==== Available records ====

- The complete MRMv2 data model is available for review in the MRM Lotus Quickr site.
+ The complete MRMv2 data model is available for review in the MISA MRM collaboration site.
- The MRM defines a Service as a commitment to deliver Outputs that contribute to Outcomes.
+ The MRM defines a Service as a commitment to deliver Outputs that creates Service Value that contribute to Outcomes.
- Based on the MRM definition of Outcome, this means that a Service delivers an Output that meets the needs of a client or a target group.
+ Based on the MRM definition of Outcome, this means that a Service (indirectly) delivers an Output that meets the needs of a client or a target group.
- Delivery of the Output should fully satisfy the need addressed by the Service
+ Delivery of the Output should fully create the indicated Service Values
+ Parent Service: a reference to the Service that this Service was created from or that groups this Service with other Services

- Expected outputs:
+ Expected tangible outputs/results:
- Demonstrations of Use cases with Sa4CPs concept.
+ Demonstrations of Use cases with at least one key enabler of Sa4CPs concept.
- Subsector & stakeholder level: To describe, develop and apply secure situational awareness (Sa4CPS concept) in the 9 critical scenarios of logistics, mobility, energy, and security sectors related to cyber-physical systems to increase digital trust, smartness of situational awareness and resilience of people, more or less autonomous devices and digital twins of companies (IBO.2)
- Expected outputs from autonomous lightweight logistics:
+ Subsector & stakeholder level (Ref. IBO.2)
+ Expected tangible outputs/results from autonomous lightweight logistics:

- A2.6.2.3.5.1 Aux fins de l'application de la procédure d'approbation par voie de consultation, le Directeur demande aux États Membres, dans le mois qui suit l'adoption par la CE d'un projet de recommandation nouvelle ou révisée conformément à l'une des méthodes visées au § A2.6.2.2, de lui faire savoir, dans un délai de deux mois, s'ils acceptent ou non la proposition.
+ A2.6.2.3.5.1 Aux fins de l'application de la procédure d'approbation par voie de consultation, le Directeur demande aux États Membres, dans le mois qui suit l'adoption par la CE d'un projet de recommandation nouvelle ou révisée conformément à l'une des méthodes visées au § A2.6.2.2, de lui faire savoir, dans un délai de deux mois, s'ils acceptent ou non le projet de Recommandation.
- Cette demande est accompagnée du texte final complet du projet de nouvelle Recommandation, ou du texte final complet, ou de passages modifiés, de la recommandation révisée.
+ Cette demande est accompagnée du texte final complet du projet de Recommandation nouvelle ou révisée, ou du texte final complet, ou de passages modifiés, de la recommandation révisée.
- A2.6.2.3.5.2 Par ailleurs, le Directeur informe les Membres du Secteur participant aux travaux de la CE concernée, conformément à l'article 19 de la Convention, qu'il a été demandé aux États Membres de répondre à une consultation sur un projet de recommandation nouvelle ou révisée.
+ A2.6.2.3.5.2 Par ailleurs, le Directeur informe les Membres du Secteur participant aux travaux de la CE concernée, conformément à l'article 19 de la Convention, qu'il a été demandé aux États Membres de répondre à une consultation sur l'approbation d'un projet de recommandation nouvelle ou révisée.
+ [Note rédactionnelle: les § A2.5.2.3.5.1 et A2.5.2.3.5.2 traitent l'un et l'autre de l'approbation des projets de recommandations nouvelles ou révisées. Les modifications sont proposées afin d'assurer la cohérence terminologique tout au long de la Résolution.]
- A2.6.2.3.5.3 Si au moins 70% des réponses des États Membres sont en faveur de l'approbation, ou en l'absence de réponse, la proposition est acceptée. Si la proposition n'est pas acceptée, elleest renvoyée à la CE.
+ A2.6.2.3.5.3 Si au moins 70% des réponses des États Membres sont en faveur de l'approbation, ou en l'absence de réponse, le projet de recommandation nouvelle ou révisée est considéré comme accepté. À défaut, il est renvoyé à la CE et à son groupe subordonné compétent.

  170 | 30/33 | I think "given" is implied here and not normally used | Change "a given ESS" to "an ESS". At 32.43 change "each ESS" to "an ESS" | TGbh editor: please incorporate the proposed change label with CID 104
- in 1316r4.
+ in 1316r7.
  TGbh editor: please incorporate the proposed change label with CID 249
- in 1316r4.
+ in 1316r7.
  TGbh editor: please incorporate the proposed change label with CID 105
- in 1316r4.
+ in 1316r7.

====

Return every line of the preceding records in which the word "Based" appears.

Your solution:
- Based on the MRM definition of Outcome, this means that a Service delivers an Output that meets the needs of a client or a target group.
+ Based on the MRM definition of Outcome, this means that a Service (indirectly) delivers an Output that meets the needs of a client or a target group.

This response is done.